The problem is structural. Billing teams are built to process volume: submissions, denials, appeals, follow-up. There's rarely bandwidth for the kind of cross-system analysis that would surface a transmission error or a reporting blind spot.
Standard reports also aren't designed to find what they weren't built to look for. A payor underpayment that auto-clears won't appear on a denial report. A transmission error that drops an address field won't appear on a claim error report. An HL7 formatting problem won't appear on anything; it will just look like a slightly elevated rejection rate from certain ordering sources. A test that was never linked to a CPT won't appear in any billing report at all, because the billing system never saw it.
These errors persist because finding them requires a different kind of work: cross-system reconciliation, custom exception reporting, and root cause investigation rather than claim-level follow-up.

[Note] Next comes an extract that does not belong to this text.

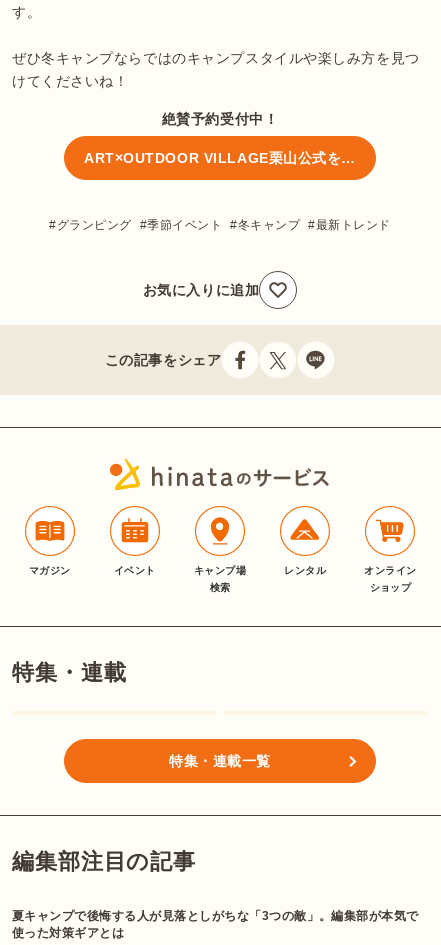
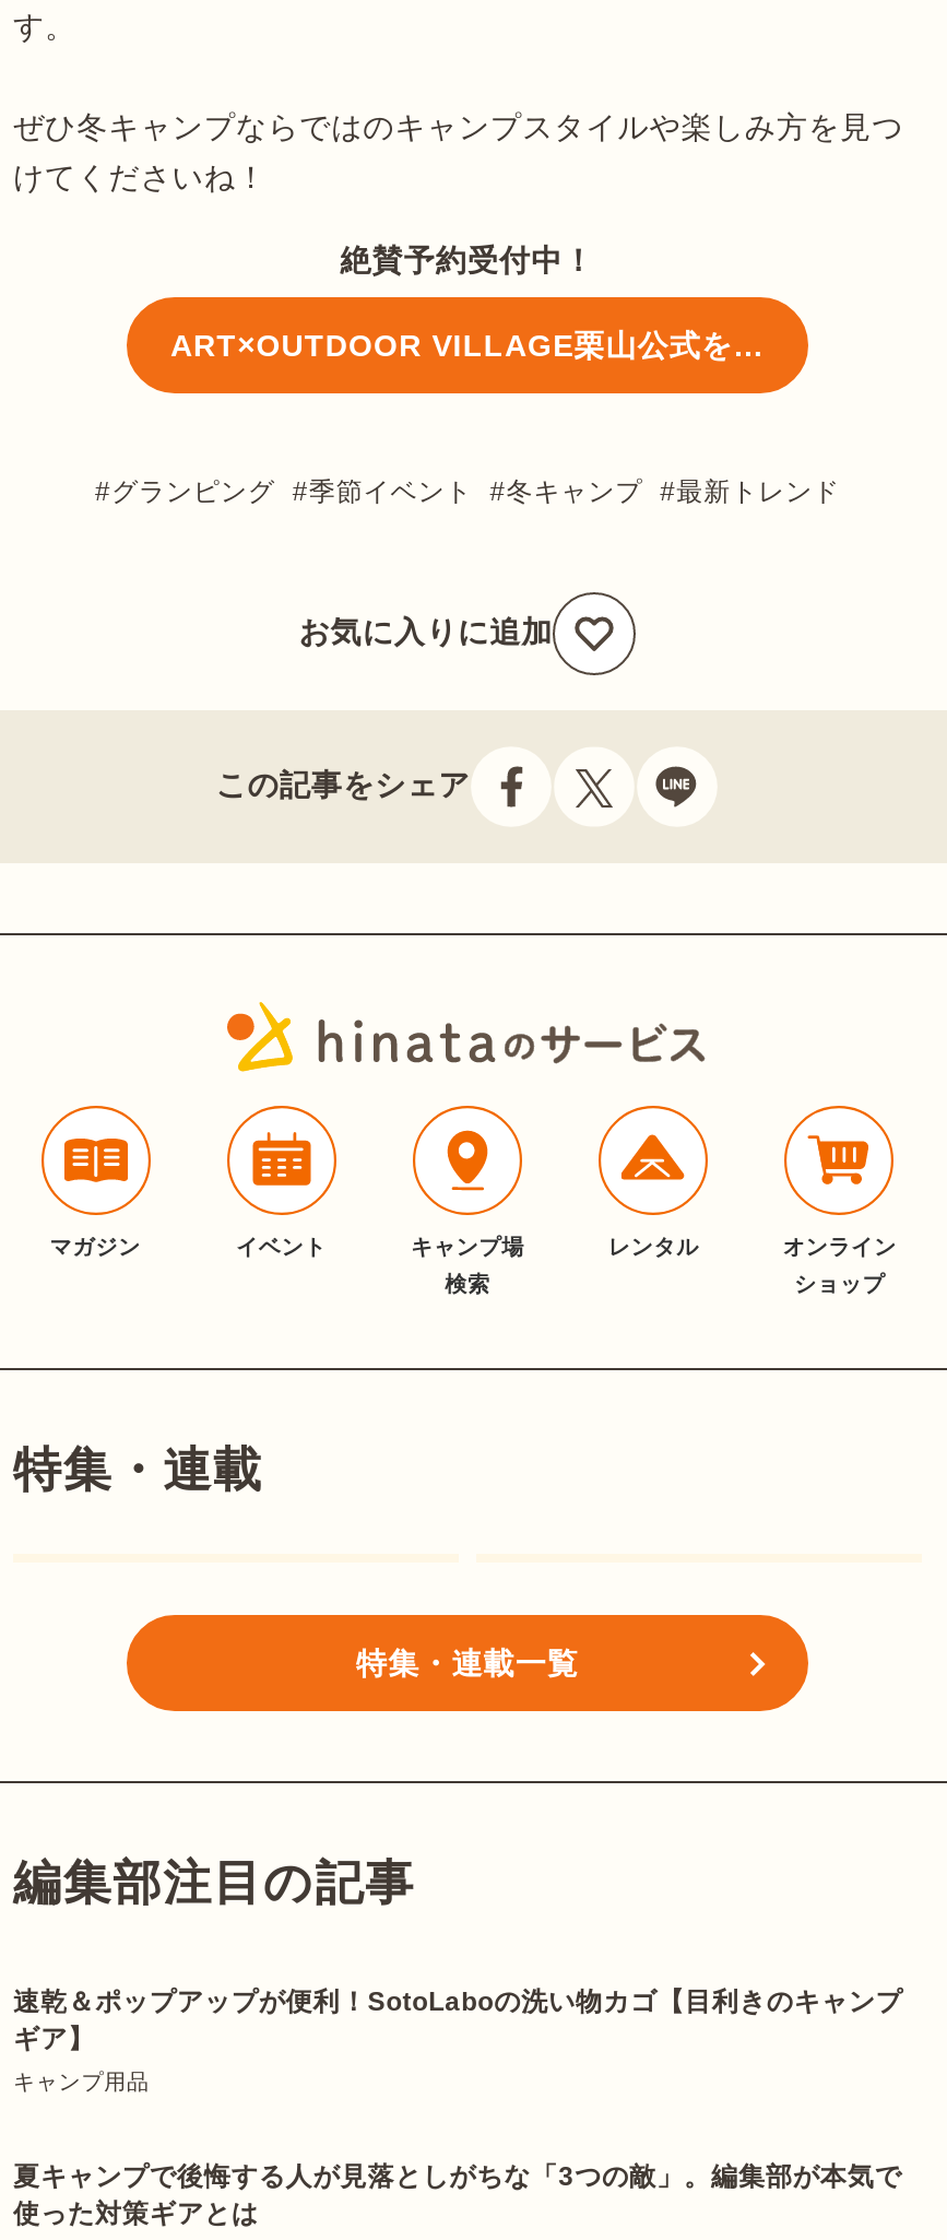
none -> [13,1986,903,2094] 速乾＆ポップアップが便利！SotoLaboの洗い物カゴ【目利きのキャンプ | ギア】 | キャンプ用品

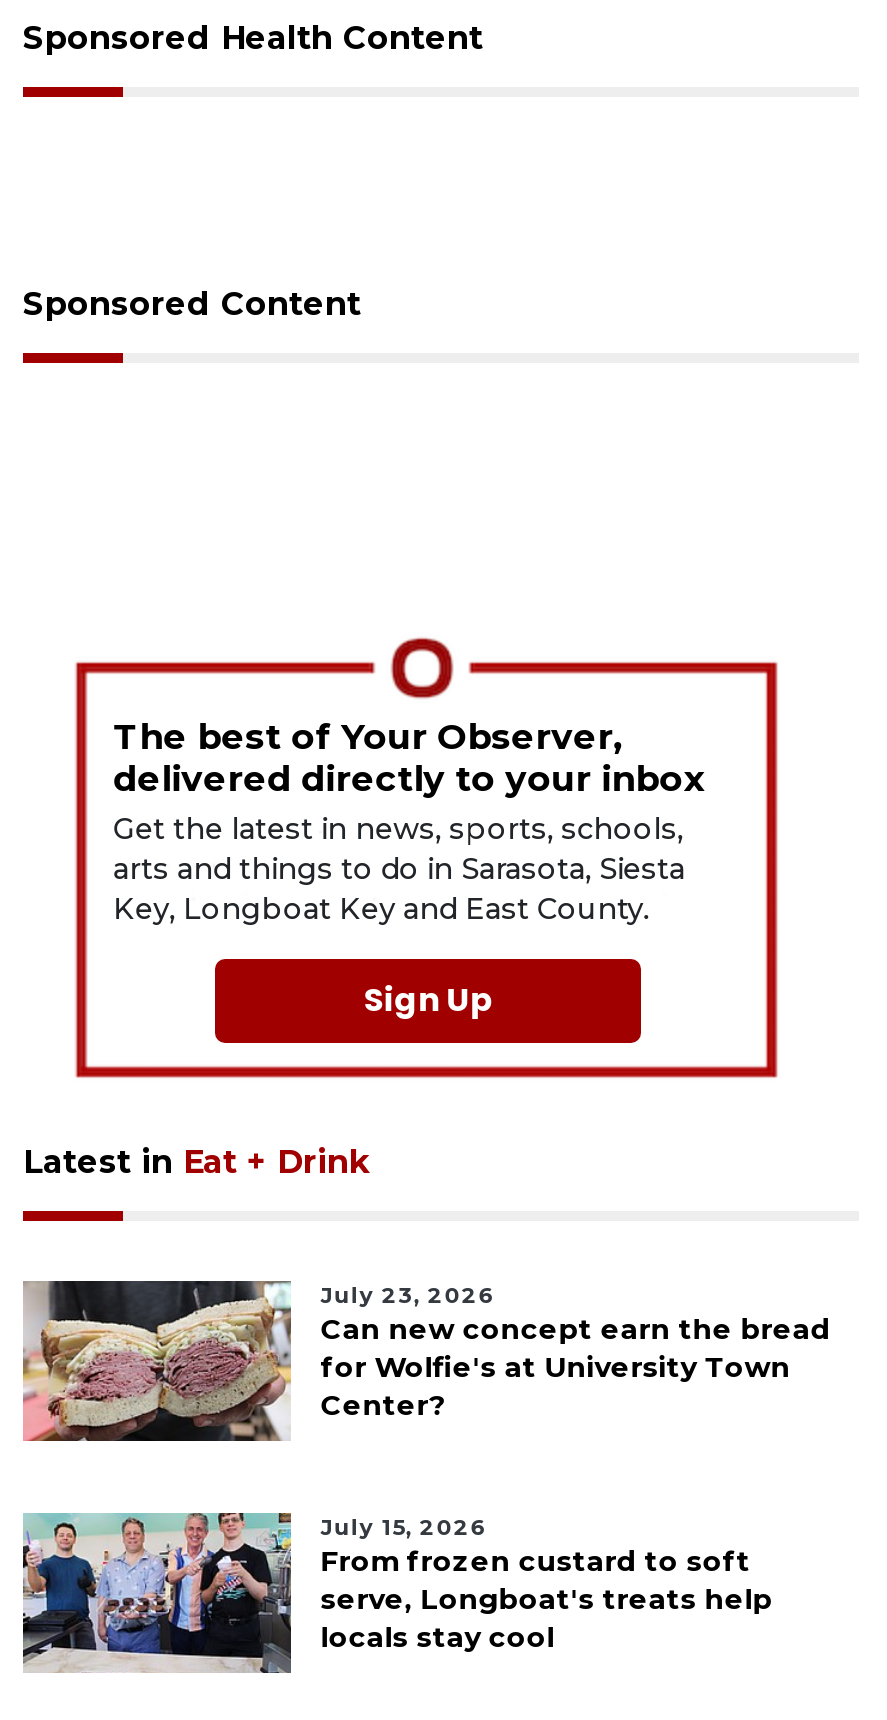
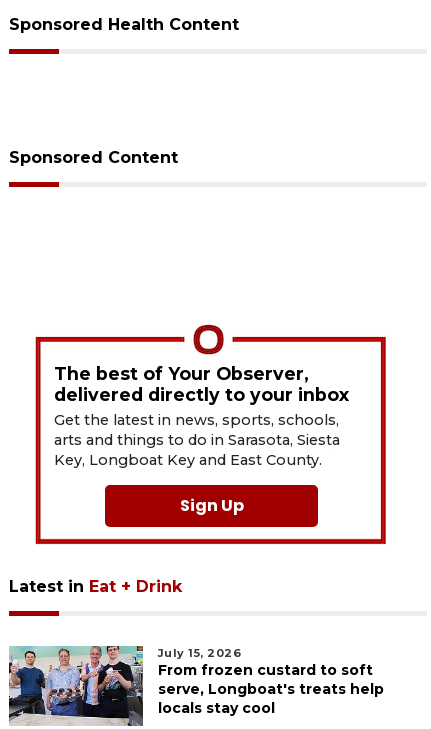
[23,1279,831,1443] [image] | July 23, 2026 | Can new concept earn the bread | for Wolfie's at University Town | Center? -> none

What to Do If You Suspect a Problem
A few indicators that something systematic may be happening in your lab's billing environment:
- AR aging that won't resolve despite active follow-up
- Write-off rates that have been climbing gradually
- Denial rates from a specific payor that seem higher than expected
- Reconciliation reports that never quite tie between systems
- A persistent sense that the numbers look slightly off, but nothing specific flags
None of these are proof of a problem. Any of them, however, is a reason to look more carefully than standard reporting allows.
The Most Expensive Billing Errors Are the Ones Nobody Is Looking For
Standard billing audits catch the errors your reporting is designed to surface. Revenue recovery work finds the ones it isn't. If your lab has AR that won't resolve, write-offs that seem high, or reports that don't quite add up — that's worth investigating beyond the standard workflow.